Pharmacokinetic data
- Bioavailability: ≥94%
- Protein binding: 97–98%
- Metabolism: Liver (CYP3A4-mediated)
- Elimination half-life: 12–12.5 hours
- Excretion: Urine (78%; 9–10% unchanged)

Identifiers
- IUPAC name rel-(2R)-2-[(R)-(2-Ethoxyphenoxy)(phenyl)methyl]morpholine;
- CAS Number: 71620-89-8; Mesylate: 98769-84-7;
- PubChem CID: 127151;
- DrugBank: DB00234;
- ChemSpider: 112870;
- UNII: 947S0YZ36I; Mesylate: L94J81YNNY;
- KEGG: D08472;
- ChEMBL: ChEMBL383921;

Chemical and physical data
- Formula: C_{19}H_{23}NO_{3}
- Molar mass: 313.397 g·mol^{−1}
- 3D model (JSmol): Interactive image;
- Chirality: Racemate
- SMILES CCOC1=C(C=CC=C1)O[C@@H]([C@@H]2OCCNC2)C3=CC=CC=C3;
- InChI InChI=1S/C19H23NO3/c1-2-21-16-10-6-7-11-17(16)23-19(15-8-4-3-5-9-15)18-14-20-12-13-22-18/h3-11,18-20H,2,12-14H2,1H3/t18-,19-/m1/s1; Key:CBQGYUDMJHNJBX-RTBURBONSA-N;

= Reboxetine =

NRI antidepressant drug

Reboxetine, sold under the brand name Edronax among others, is a selective norepinephrine reuptake inhibitor (sNRI) medication marketed as an antidepressant by Pfizer for use in the treatment of major depressive disorder, although it has also been used off-label for panic disorder and attention deficit hyperactivity disorder (ADHD).
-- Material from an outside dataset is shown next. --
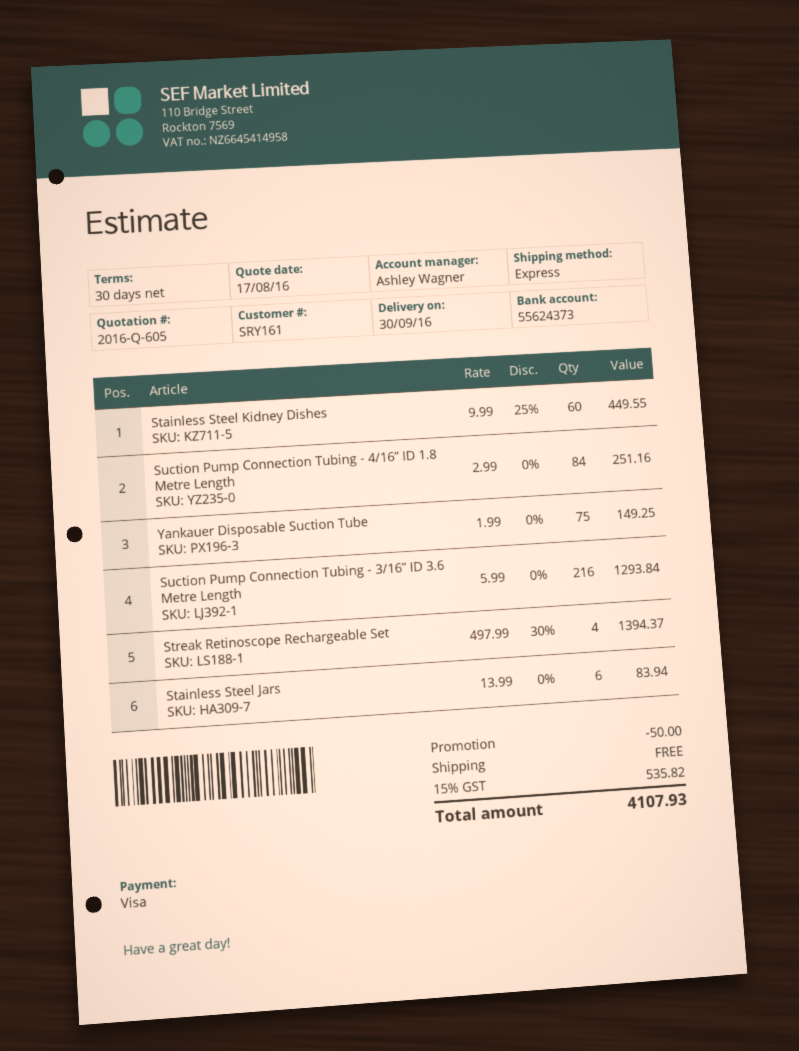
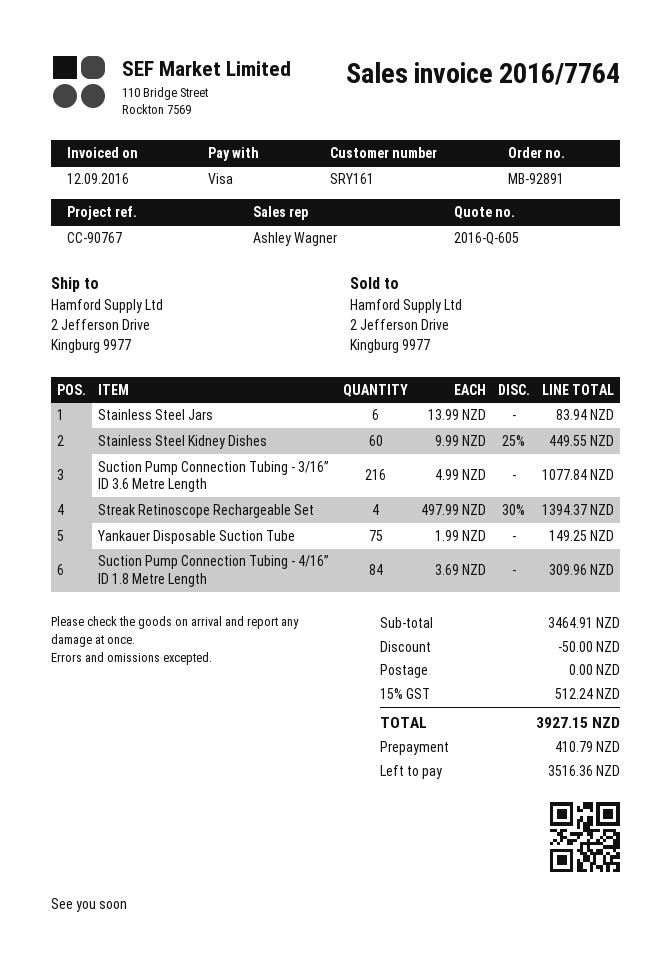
Suction Pump Connection Tubing - 4/16” ID 1.8 Metre Length: 84 x 2.99 = 251.16 -> 84 x 3.69 = 309.96
Suction Pump Connection Tubing - 3/16” ID 3.6 Metre Length: 216 x 5.99 = 1293.84 -> 216 x 4.99 = 1077.84
tax: 15% = 535.82 -> 15% = 512.24
total: 4107.93 -> 3927.15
It is approved for use in many countries worldwide, but is not approved for use in the United States.

==Medical uses==

===Major depressive disorder===
There has been much debate as to whether reboxetine is more efficacious than placebo in the treatment of depression. According to a 2009 meta-analysis of 12 second-generation antidepressants, reboxetine was no more effective than placebo, and was "significantly less" effective and less acceptable than the other drugs in treating the acute-phase of adults with unipolar major depression.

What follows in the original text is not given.